MRI data are acquired on a 3T General Electric 750 MR scanner (equipped with a 32-channel head coil) at the MR Research Center at Karolinska Institutet. T1-weighted images are acquired using a high-resolution BRAVO 3D sequence, using the following parameters: TR/TE = 8.2/3.2; 172 slices; FOV: 240; 256 × 256; 1 × 0.94 × 0.94 mm; flip angle = 12 degrees. Voxel-based morphometry analyses will determine whether gray matter volume differences in cingulate cortex and basal ganglia areas observed in previous meta-analyses [63] can be attributed to unique environmental risk.

Diffusion tensor imaging (DTI) measurements of white matter microstructure are acquired using High AngulaR Diffusion Imaging (HARDI) with 60 directions and 61 slices, Dual spin Echo Epi2ks axial; TR/TE: 8000/99; FOV 96 × 96; 8 b0 images, b-value: 1000 s/mm2. Fractional anisotropy (FA) and white matter volume analyses will help determine whether white matter differences observed in previous meta-analyses [64] and mega-analyses [65] are associated with unique environmental risk factors.

Resting-state functional magnetic resonance imaging involves acquisition of 205 echo-planar images (EPI) using the following parameters: 45 slices; interleaved ascending slice order; TR/TE = 3000/30ms; FOV = 288; 96 × 96; 3 × 3 × 3 mm; flip angle = 90 degrees.
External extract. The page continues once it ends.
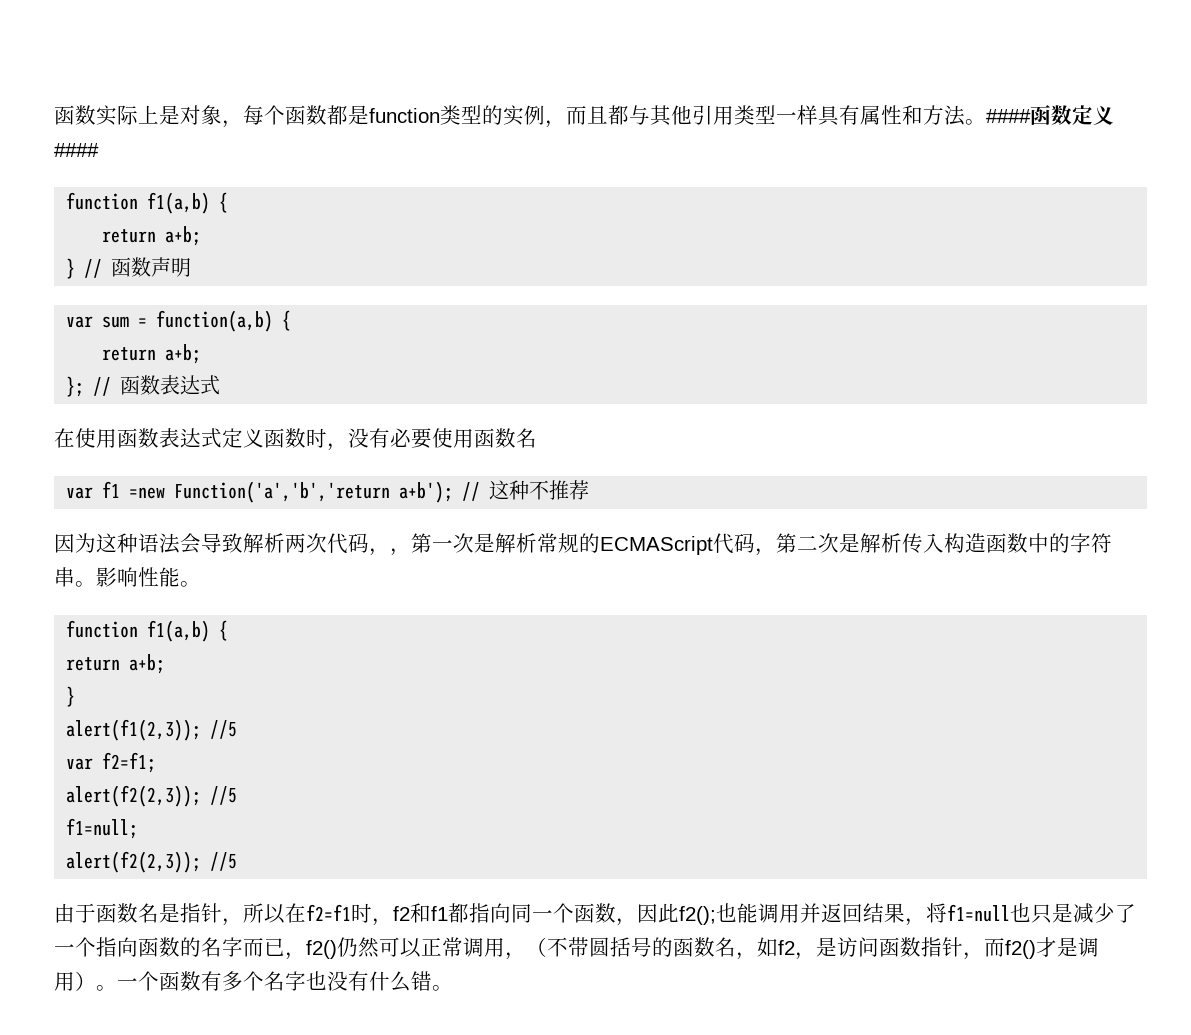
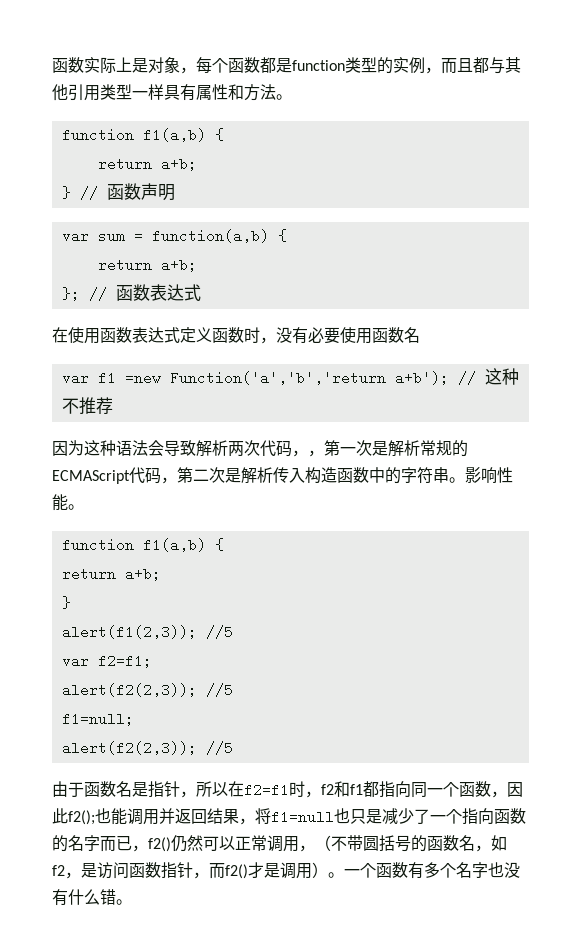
- ####函数定义####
Degree connectivity analysis will be performed [66], revealing local and distant “hubs” of connectivity, as well as traditional seed-based whole-brain correlation analysis to determine striatal connectivity [67, 68] and default mode network (DMN) [69].

Spatial associations between within-pair differences in whole-brain measures and whole-brain gene expression patterns will be explored. The Allen Human Brain Atlas [70] will be used to test for associations between brain structure and connectivity differences (results from within-pair comparisons) and gene expression in a previously described manner [71,72,73] without requiring information from blood or saliva samples, which can however potentially be integrated in subsequent analyses [73]. The spatial similarity between transcriptional profiles of the entire transcriptome atlas and within-pair differences in brain measures observed in our study population will be quantified. Histogram distributions of spatial similarity values will reveal genes where the genetic expression pattern is significantly associated with brain structure and connectivity maps. Moreover, we will particularly focus on neurogenetic processes by investigating specific gene ontology (GO) term analysis for “neuro” annotations, as described previously [71, 72]. Finally, we will focus on specific genes strongly suspected to be associated with OCD (such as DLGAP3 [74,75,76,77] or NRXN1 [78]) and also new genes uncovered in the latest GWAS.

Power considerations

Given the novelty of the approaches presented, power analyses are necessarily tentative. Although we have a variation in distribution of variables, we have performed a power calculation for continuous, normally distributed variables in a co-twin control design using GEE analytic framework (i.e., fixed-effects linear regression) (see Fig. 2). With 50 discordant MZ pairs, we will have approximately 80% power to detect medium to strong associations (Cohen’s d of approximately 0.6). Publications emerging from the ongoing RATSS project [79, 80] suggest that the proposed sample sizes can yield meaningful results.

Fig. 2
figure 2

Number of discordant twin pairs needed for power per different effect sizes. “d” refers to average difference, measured in standard deviations, between affected and unaffected twins, similar to Cohen’s d


To our knowledge, OCDTWIN represents the world’s only cohort of MZ twins discordant or concordant for OCD. The project hopes to generate unique insights into environmental risk factors that are in the causal pathway to OCD, some of which have the potential of being actionable targets. If successful, this could be a first step towards fulfilling the long-held ambition of preventing the development of OCD or, if this were not possible, intervene as early as possible to prevent the long-term medical [81] and socio-economic [82, 83] consequences of the disorder.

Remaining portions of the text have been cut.